* **Problem statement**: A single figure is required: the number of lines below in which the word "instance" occurs.
[[ Input, beginning ]]
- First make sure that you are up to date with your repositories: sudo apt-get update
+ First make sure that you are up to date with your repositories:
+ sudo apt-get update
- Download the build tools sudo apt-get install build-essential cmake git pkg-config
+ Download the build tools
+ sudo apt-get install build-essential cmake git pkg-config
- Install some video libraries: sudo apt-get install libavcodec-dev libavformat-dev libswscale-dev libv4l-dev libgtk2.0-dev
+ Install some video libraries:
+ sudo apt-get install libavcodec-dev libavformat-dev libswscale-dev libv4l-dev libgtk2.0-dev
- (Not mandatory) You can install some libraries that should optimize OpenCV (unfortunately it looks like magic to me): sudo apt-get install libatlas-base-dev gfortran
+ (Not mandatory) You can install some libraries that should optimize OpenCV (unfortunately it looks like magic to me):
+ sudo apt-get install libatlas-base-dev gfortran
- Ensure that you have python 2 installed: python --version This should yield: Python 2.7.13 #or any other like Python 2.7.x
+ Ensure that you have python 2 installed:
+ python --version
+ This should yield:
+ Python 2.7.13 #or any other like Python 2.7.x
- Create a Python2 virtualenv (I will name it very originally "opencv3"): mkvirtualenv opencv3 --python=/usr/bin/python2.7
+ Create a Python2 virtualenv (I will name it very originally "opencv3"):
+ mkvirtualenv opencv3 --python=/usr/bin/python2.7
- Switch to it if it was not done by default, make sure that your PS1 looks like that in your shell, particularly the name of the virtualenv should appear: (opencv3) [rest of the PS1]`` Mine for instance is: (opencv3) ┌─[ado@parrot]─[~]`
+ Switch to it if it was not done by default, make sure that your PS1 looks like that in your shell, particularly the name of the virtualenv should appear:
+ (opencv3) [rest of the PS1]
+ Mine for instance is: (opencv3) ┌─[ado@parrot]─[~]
[[ Input, end ]]
[[ Input, beginning ]]
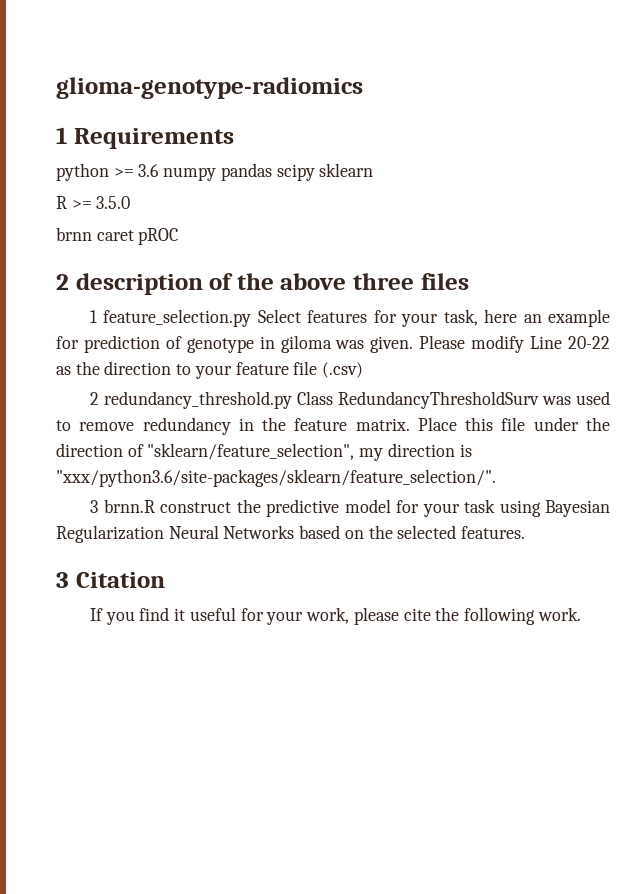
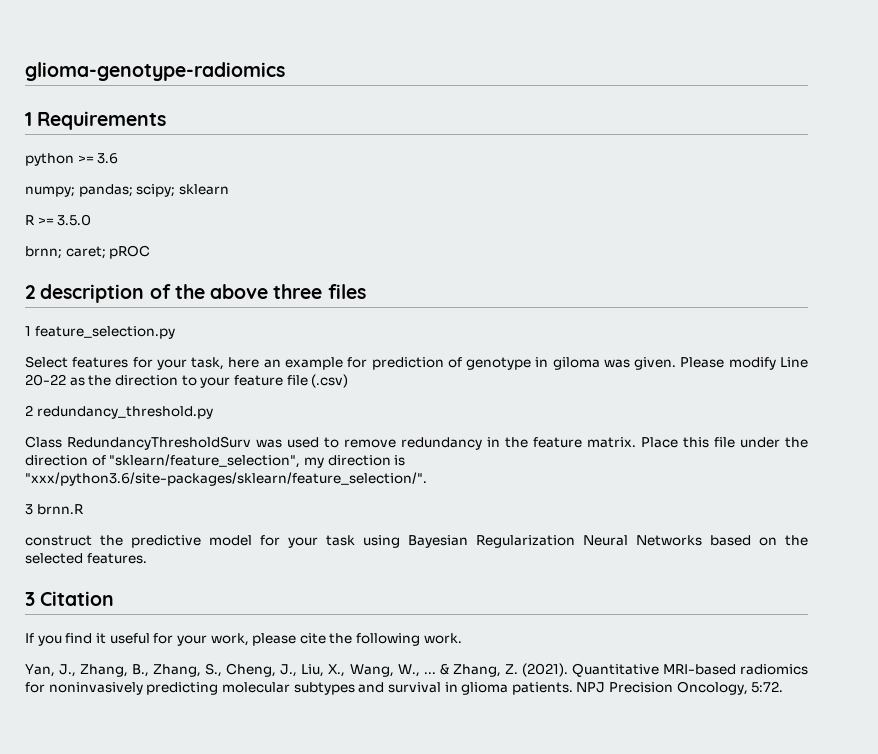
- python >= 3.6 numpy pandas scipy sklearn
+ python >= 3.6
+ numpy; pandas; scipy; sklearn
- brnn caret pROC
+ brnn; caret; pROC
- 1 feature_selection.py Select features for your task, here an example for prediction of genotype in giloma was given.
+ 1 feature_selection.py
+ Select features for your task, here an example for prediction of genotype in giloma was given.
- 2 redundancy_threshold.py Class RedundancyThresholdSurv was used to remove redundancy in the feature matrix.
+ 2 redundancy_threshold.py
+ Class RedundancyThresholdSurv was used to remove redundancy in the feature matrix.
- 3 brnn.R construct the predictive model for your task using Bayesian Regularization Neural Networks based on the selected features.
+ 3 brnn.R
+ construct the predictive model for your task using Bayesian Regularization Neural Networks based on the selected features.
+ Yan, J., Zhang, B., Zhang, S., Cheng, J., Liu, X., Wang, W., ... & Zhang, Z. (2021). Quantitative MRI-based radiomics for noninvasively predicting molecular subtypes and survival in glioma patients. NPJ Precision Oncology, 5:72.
[[ Input, end ]]
* **Response to this exercise**: 2